In response to definitive evidence showing artificial colors may increase inattentiveness, impulsivity, and hyperactivity among young children, a call has been made by consumer groups to ban food dyes.
It is estimated that there are currently thousands of additives in our food supply. Some are good—like supplementing foods with vitamin B12, for example; other additives you have to weigh the risks and benefits—like the nitrites in processed meats, yes, they may increase your risk of cancer but, as preservatives, they decrease your risk of dying from botulism. Then there are additives used for purely cosmetic purposes, like food dyes, used to provide color to colorless and "fun" foods. According to the FDA, "Without color additives, colas wouldn’t be brown, margarine wouldn’t be yellow and mint ice cream wouldn’t be green.” God forbid! Color additives are now recognized as an important part of practically all processed foods we eat.
Because we're eating a lot more processed foods, we're now getting 5 times more food dyes in our daily diet than we were 50 years ago. 15 million pounds of food dyes are used every year in foods, drugs, and cosmetics in the United States.
I always wondered why they called them like Blue #1 instead of their actual chemical name in the list of ingredients. Then, after reading this report from the Center for Science in the Public Interest, I realized why. Here's a box of Kraft mac and cheese. It has Yellow #5. Do you think people would be as likely to buy this product if instead of Yellow #5 it listed Trisodium 1-(4-sulfonatophenyl)-4-(4-sulfonatophenylazo)-5-pyrazolone-3-carboxylate) on the label?

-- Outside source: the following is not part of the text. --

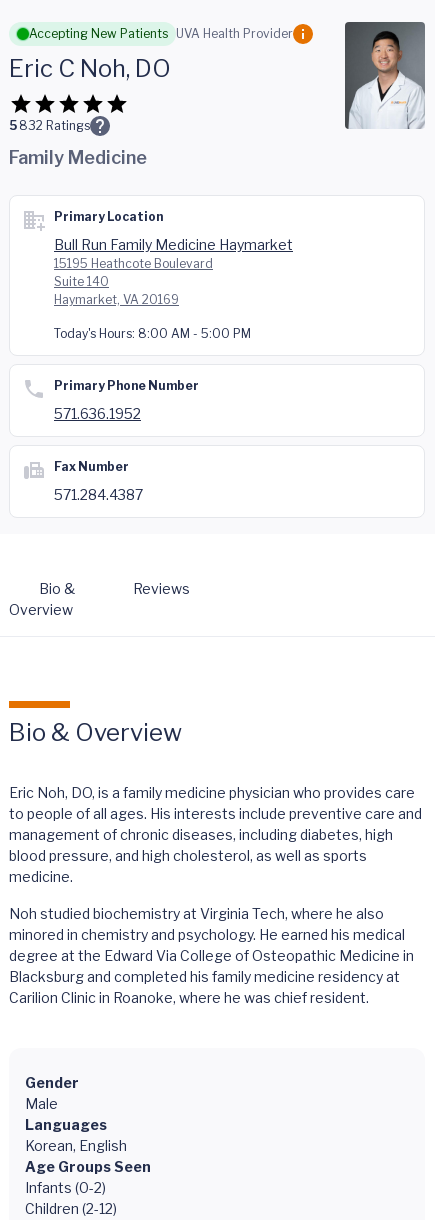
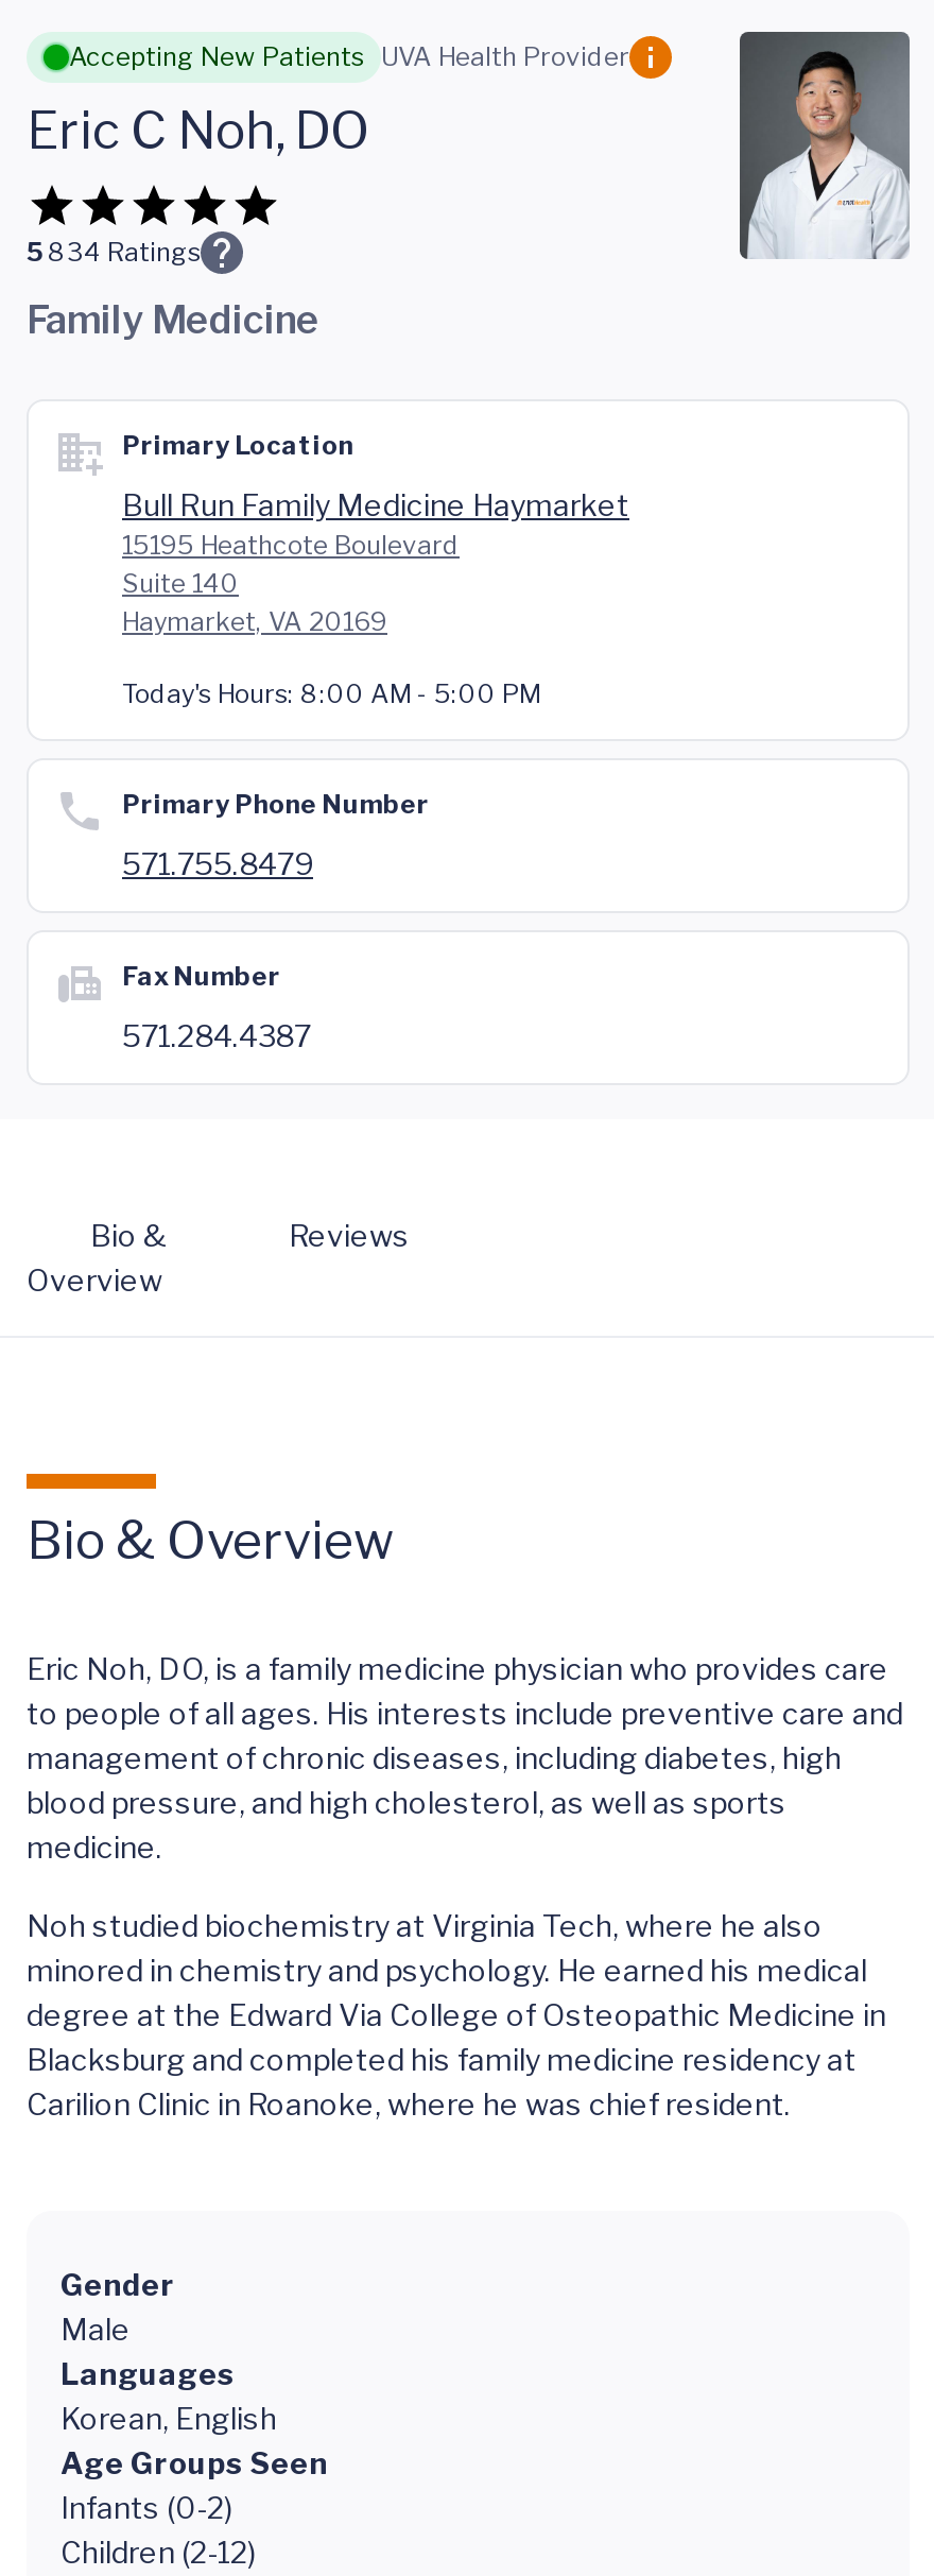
[9,118,90,133] 5 832 Ratings -> [27,236,201,268] 5 834 Ratings
[54,405,141,422] 571.636.1952 -> [122,845,313,881] 571.755.8479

This list used to be longer, but different dyes kept getting banned, including Violet #1, "which, ironically, was the color used in the U.S. Department of Agriculture’s meat inspection stamp,” so they may have been actually further cancer-ing up the meat.
Years ago I featured this landmark study, a randomized, double-blind, placebo-controlled food challenge in perhaps the most prestigious medical journal in the world, showing artificial colors increased inattentiveness, impulsivity, and hyperactivity among young children. So what happened? Well, the British government said, “OK, there's no health benefits to these dyes; only health risks, so it's a no-brainer"—and they mandated that food manufacturers remove most of the artificial food colors from their products. In fact the whole European Union said, “fine, you want to continue using these dyes, then you have to put a warning label stating: ‘may have an adverse effect on activity and attention in children.’” Many international food companies have taken them out of their products in Europe, but continue to use them in the same products here in the U.S., where similar regulations are not currently in place. Why not?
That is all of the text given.